■ INPUT DATA:
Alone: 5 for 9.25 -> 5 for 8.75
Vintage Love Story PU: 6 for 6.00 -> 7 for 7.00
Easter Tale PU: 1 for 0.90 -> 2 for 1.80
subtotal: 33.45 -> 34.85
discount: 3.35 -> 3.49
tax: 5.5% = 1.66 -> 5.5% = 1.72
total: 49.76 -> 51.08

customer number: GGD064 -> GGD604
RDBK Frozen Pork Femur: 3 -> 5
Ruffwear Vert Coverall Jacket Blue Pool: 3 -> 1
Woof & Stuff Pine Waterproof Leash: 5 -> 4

==

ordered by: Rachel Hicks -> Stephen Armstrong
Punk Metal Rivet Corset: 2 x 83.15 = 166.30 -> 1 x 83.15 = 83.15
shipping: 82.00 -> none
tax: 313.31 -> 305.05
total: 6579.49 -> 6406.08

■ WHAT TO DO: Above are the records; copy exactly the lines from the line with "Alone: 5 for 9.25 -> 5 for 8.75" through the line with "Woof & Stuff Pine Waterproof Leash: 5 -> 4", both included.

■ TASK RESULT:
Alone: 5 for 9.25 -> 5 for 8.75
Vintage Love Story PU: 6 for 6.00 -> 7 for 7.00
Easter Tale PU: 1 for 0.90 -> 2 for 1.80
subtotal: 33.45 -> 34.85
discount: 3.35 -> 3.49
tax: 5.5% = 1.66 -> 5.5% = 1.72
total: 49.76 -> 51.08

customer number: GGD064 -> GGD604
RDBK Frozen Pork Femur: 3 -> 5
Ruffwear Vert Coverall Jacket Blue Pool: 3 -> 1
Woof & Stuff Pine Waterproof Leash: 5 -> 4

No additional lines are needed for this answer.